Applying ULMFit to genomic sequences - help with TextBlock.from_df needed


I am trying to apply the ULMFit approach to genomic sequences in order to compete here: []

I thought it would be a good way to practice the concept showed here: []

Some context about the problem: DNA engineered sequences are stored a csv file along with the lab id were they come from.
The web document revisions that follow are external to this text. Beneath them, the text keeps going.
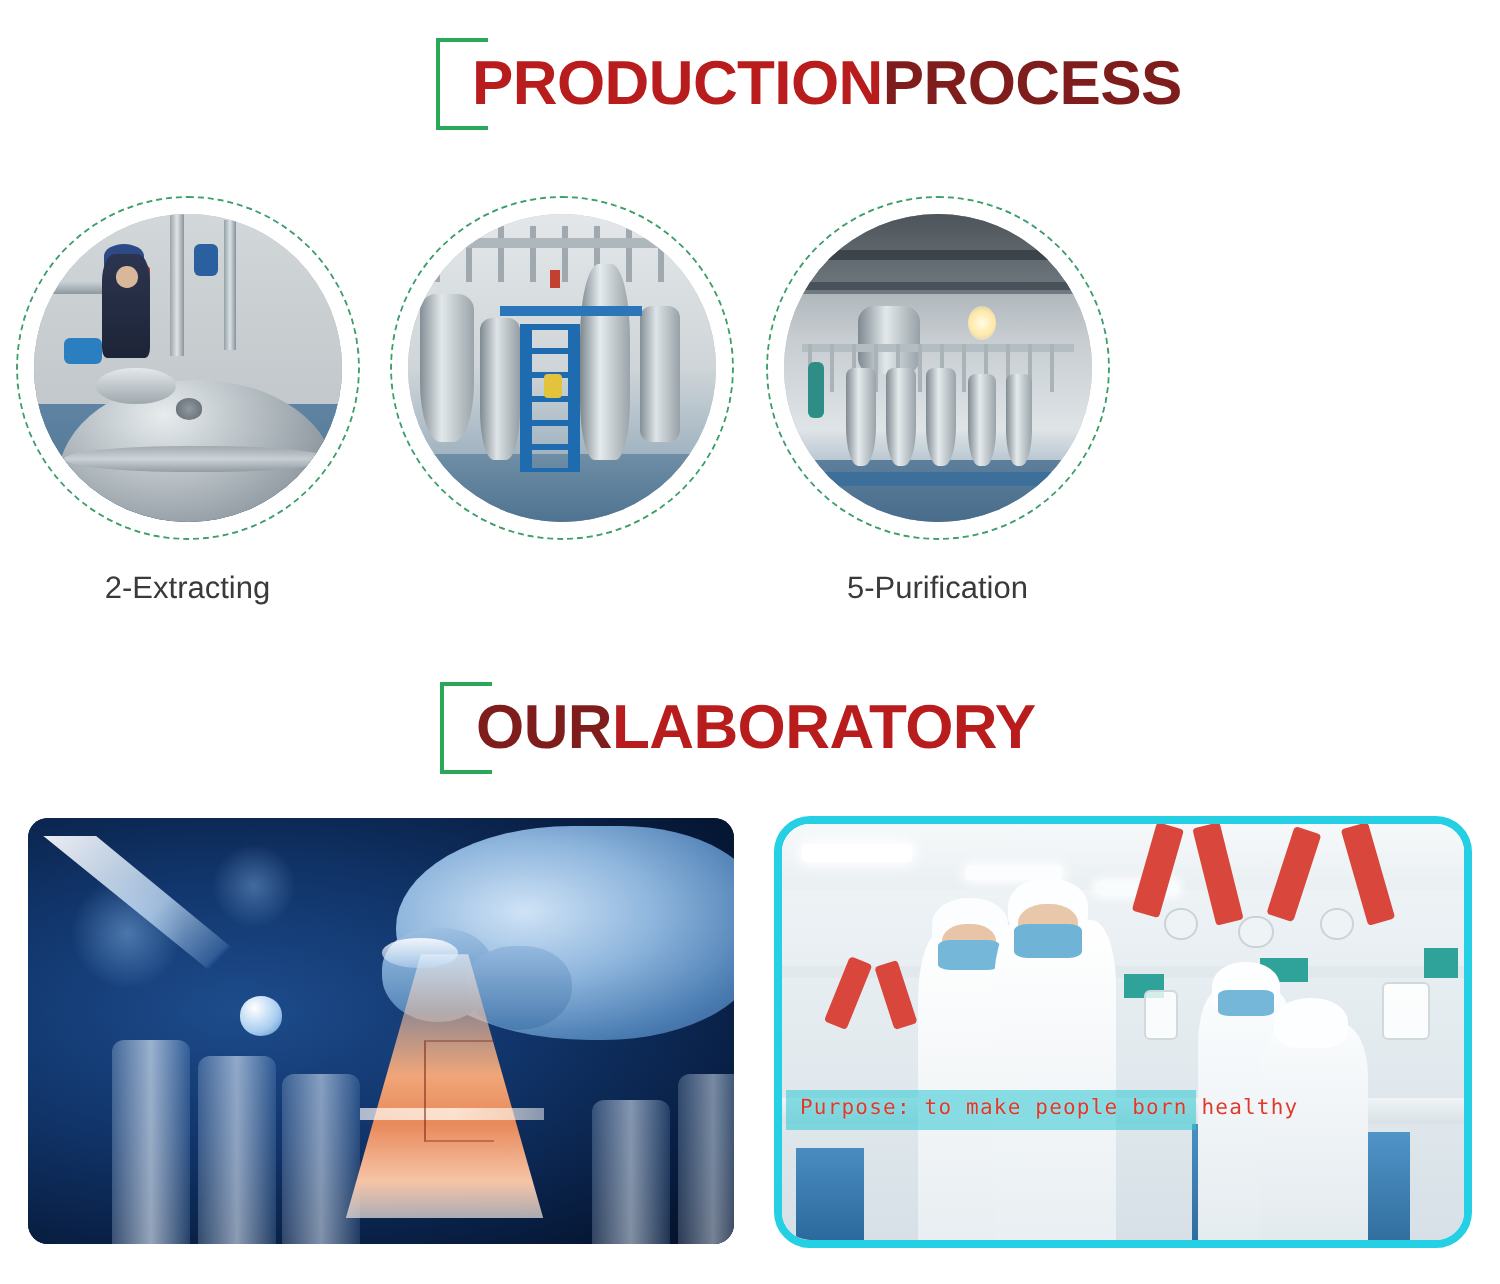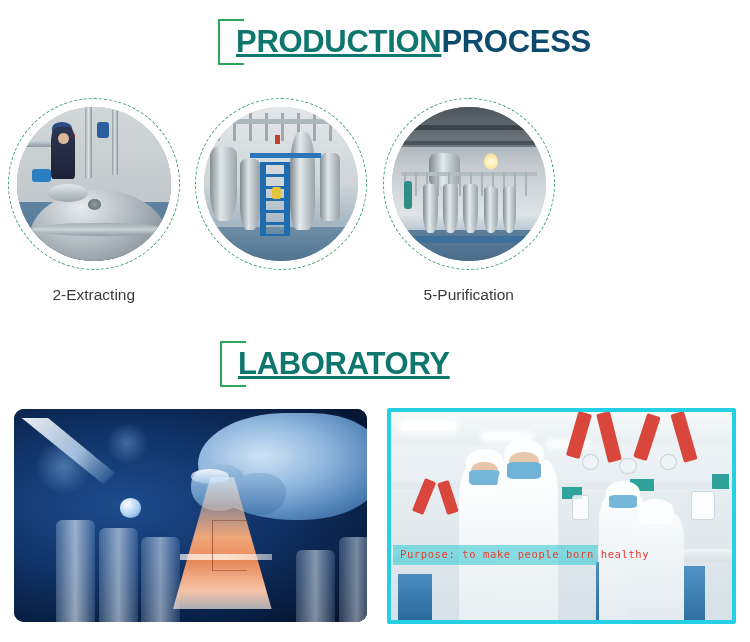"PRODUCTION" .t-green { color: #0f766e -> #b91c1c; text-decoration: underline -> none }
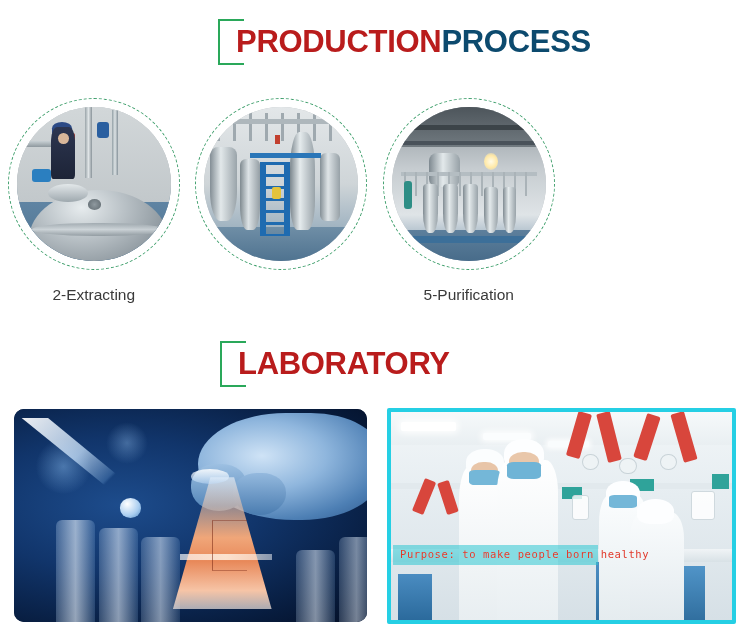"PROCESS" .t-dark { color: #0c4a6e -> #7f1d1d }
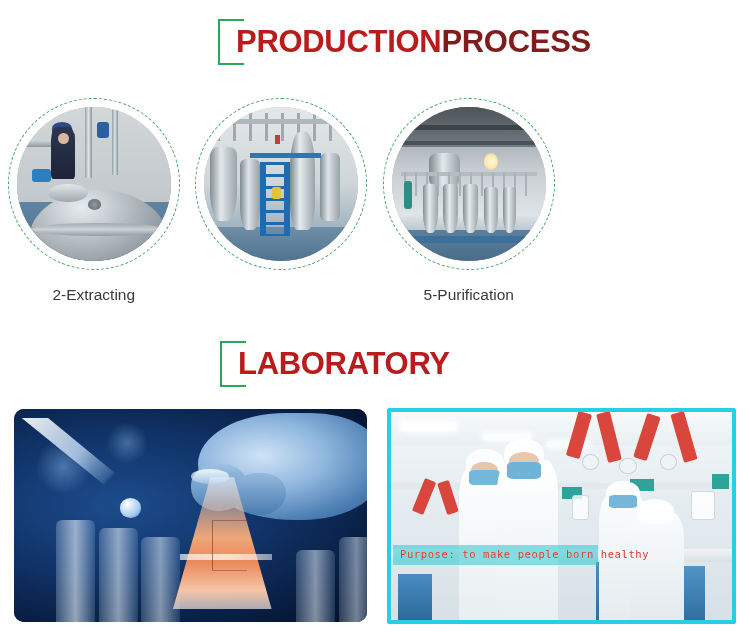"OUR" span.title-text { html: none -> <span>OUR</span> }
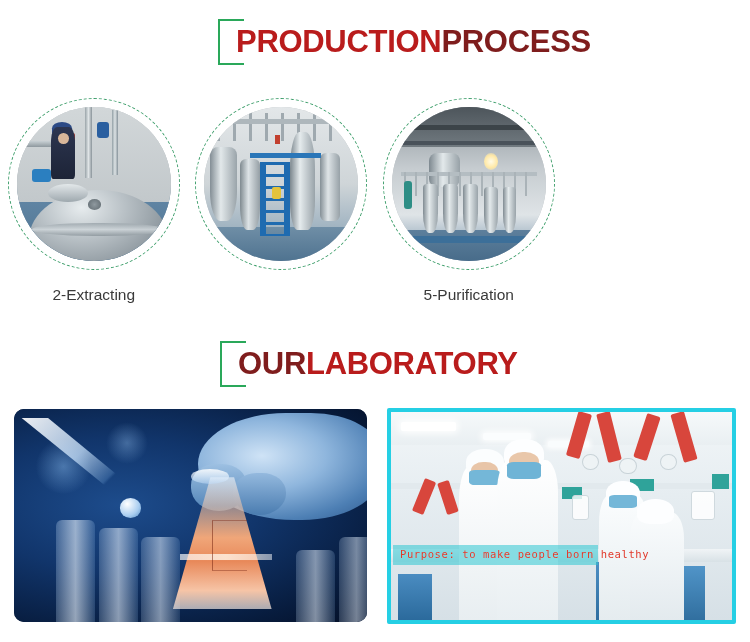"Purpose: to make people born" .lab-right { border-radius: 2px -> 18px }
The problem is a classification problem (given a sequence, determine the lab id).

I’m trying to use SubwordTokenizer and TextBlock.from_df but I get an error and I haven’t been able to find a solution.

Here’s an example to reproduce:


That’s how I’m trying to define the DataLoaders:

dls_lm = DataBlock(
    blocks=TextBlock.from_df('sequence', is_lm=True, tok=SubwordTokenizer(vocab_sz=20)),

The error I get:

/usr/local/lib/python3.6/dist-packages/fastai/text/ in <listcomp>(.0)
     46             self.o2i = defaultdict(int, {v:k for k,v in enumerate(self.vocab) if v != 'xxfake'})
---> 48     def encodes(self, o): return TensorText(tensor([self.o2i  [o_] for o_ in o]))
     49     def decodes(self, o): return L(self.vocab[o_] for o_ in o if self.vocab[o_] != self.pad_tok)

TypeError: unhashable type: ‘L’

When I go in the and print the object ‘o’, I see this:

text           [▁xxbos, ▁g, c, tg, g, a, tg, g, ▁xxrep, ▁, 3, ▁, t, ▁xxrep, ▁, 3, ▁g, ▁, a, c, a, tg, a, tg, g, ▁xxrep, ▁, 3, ▁, t, ▁xxrep, ▁, 3, ▁g, ▁, a, c, a, tg, a, tg, g, ▁xxrep, ▁, 3, ▁, t, ▁xxrep, ▁, 3, ▁g, ▁, a, c, a, tg, +]
text_length                                                                                                                                                                                                                           57
Name: 1, dtype: object

So I when I put o[‘text’] in the ‘encodes’ function instead of just ‘o’, I see it is working… but I’m clearly not doing it right from the beginning…
Any help would be appreciated!

You also need a get_x to grab the column. See the text portion of the DataBlock tutorial:


You could also take a look at this excellent notebook by @marcossantana


Great, I was able to go up to the classifier step and run the fit_one_cycle on my learner so now I can start improving my process, very cool.
Thank you!

1 Like

@muellerzr Hi! Do you know if TextBlock.from_df would work for an Image to Text dataloader?

I’m getting RuntimeError: stack expects each tensor to be equal size, but got [2] at entry 0 and [3] at entry 18 for the following:

db = DataBlock(blocks=(ImageBlock, TextBlock.from_df('text')), get_x=get_specs_from_df, get_y=attrgetter('text'))
dls = db.dataloaders(df, bs=64)

It seems like a padding issue but not sure how to use the fastai methods here

dls.show_batch(nrows=2, ncols=3) does return some data, probably because there are no stacking error in that particular batch. However, I’m confused at the text - all I get is xxbos xxunk for every data point. Am I doing something wrong?